> [Supplied entries]:
━━━

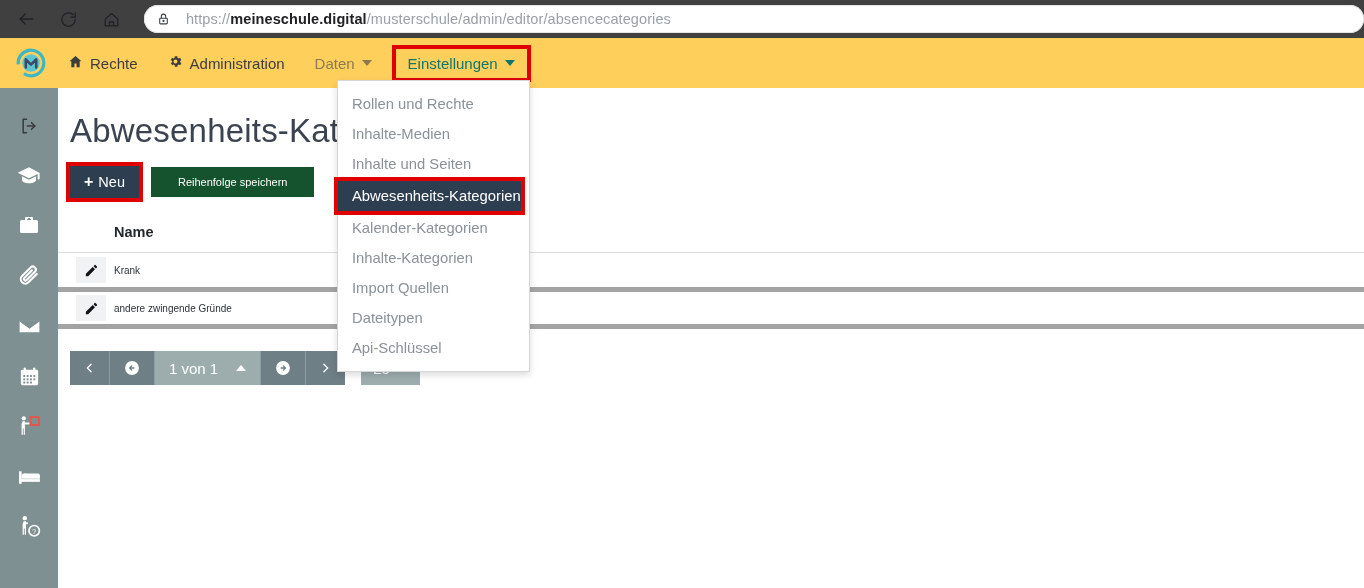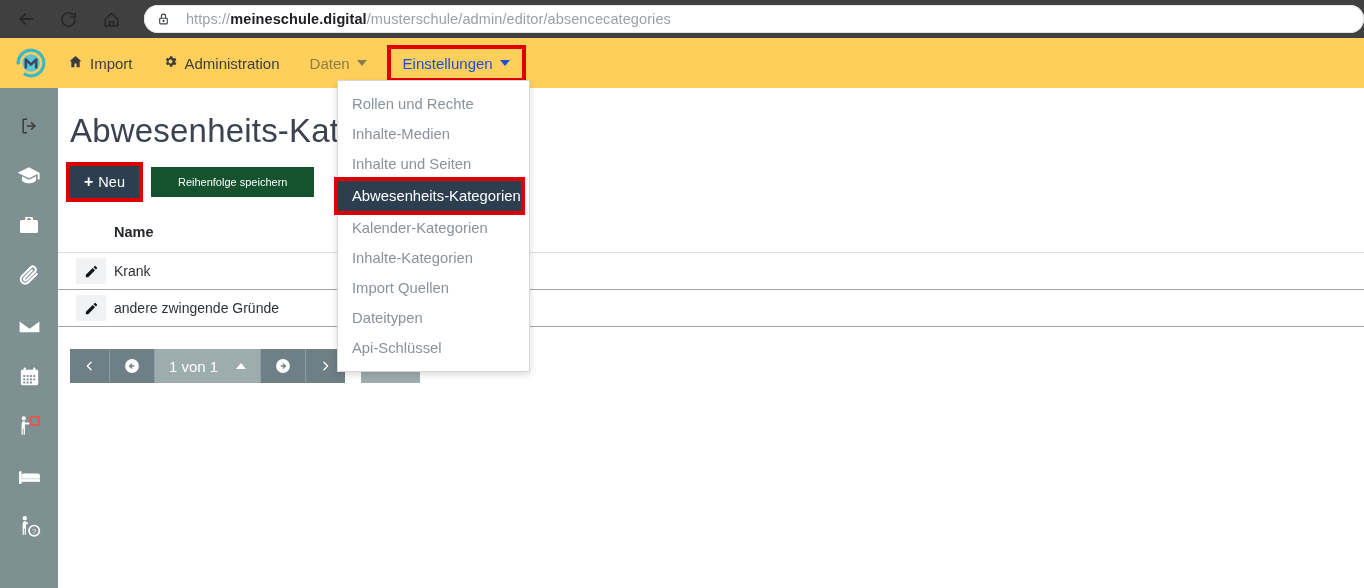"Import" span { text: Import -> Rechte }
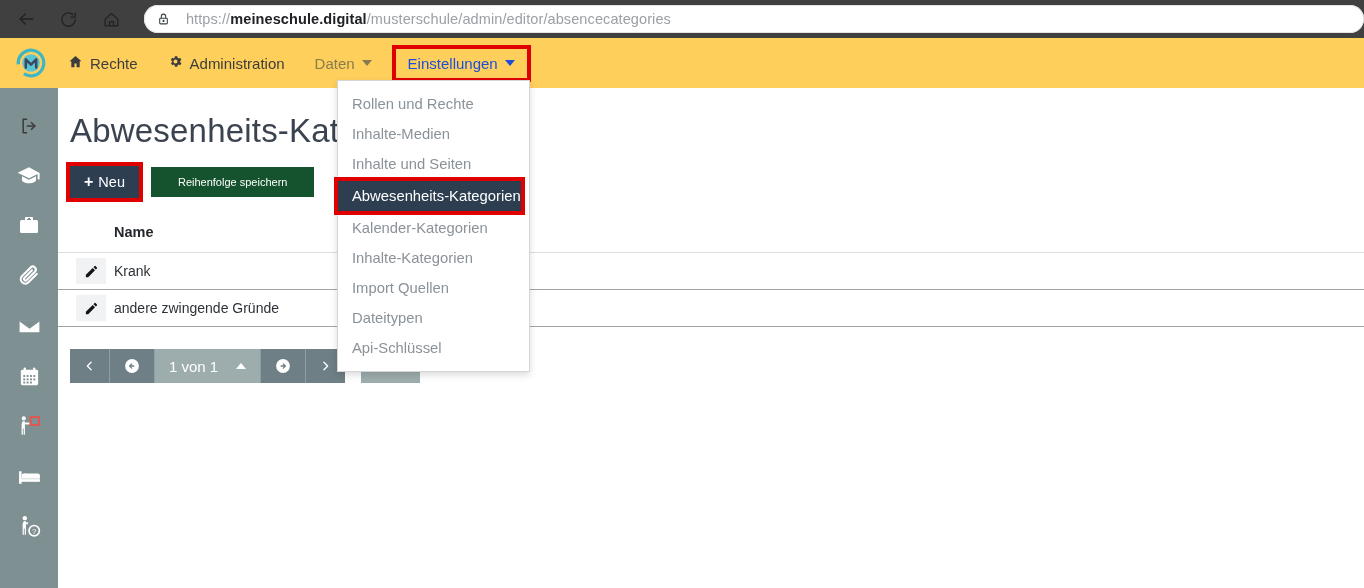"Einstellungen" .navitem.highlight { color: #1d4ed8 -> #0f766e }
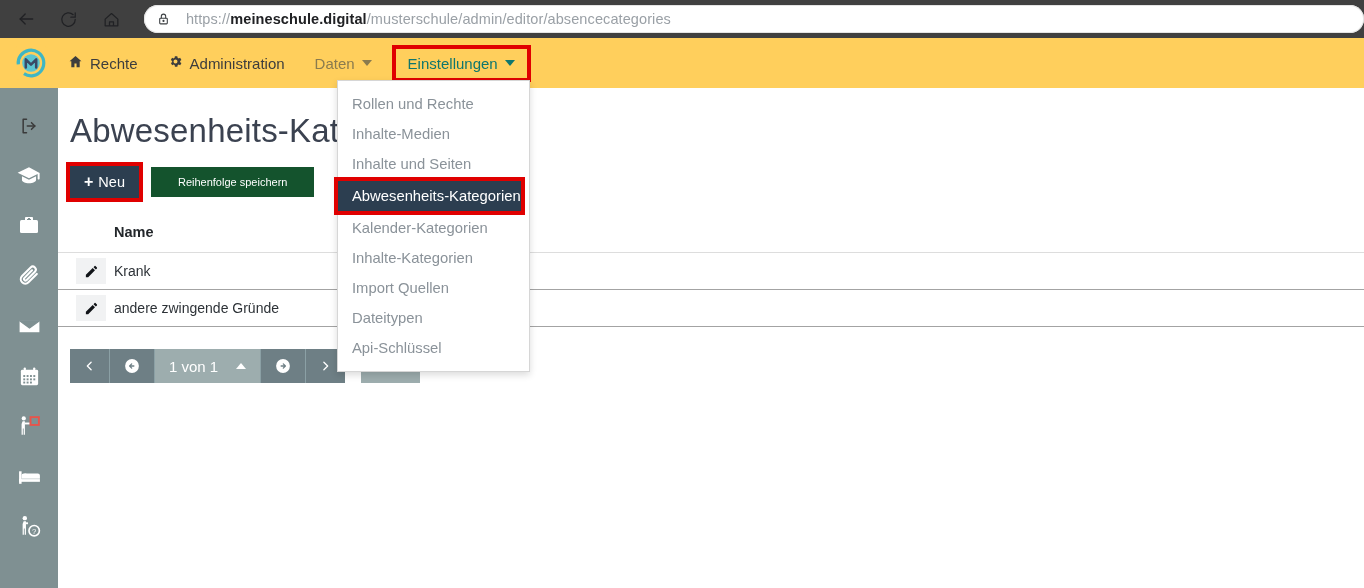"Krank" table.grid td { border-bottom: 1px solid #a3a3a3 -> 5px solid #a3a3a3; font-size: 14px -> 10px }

━━━

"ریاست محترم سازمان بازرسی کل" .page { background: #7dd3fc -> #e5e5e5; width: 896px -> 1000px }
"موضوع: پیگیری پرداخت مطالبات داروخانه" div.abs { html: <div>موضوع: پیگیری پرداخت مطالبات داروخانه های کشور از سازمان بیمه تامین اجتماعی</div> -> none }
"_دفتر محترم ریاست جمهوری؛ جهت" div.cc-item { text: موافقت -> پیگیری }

━━━

> [How to complete this task]: Copy word for word the span of the records above that begins at the line with "text: Import ->" and ends at the line with "border-bottom: 1px solid", including those two lines but not the pictures.

> [Answer below]:
"Import" span { text: Import -> Rechte }
"Einstellungen" .navitem.highlight { color: #1d4ed8 -> #0f766e }
"Krank" table.grid td { border-bottom: 1px solid #a3a3a3 -> 5px solid #a3a3a3; font-size: 14px -> 10px }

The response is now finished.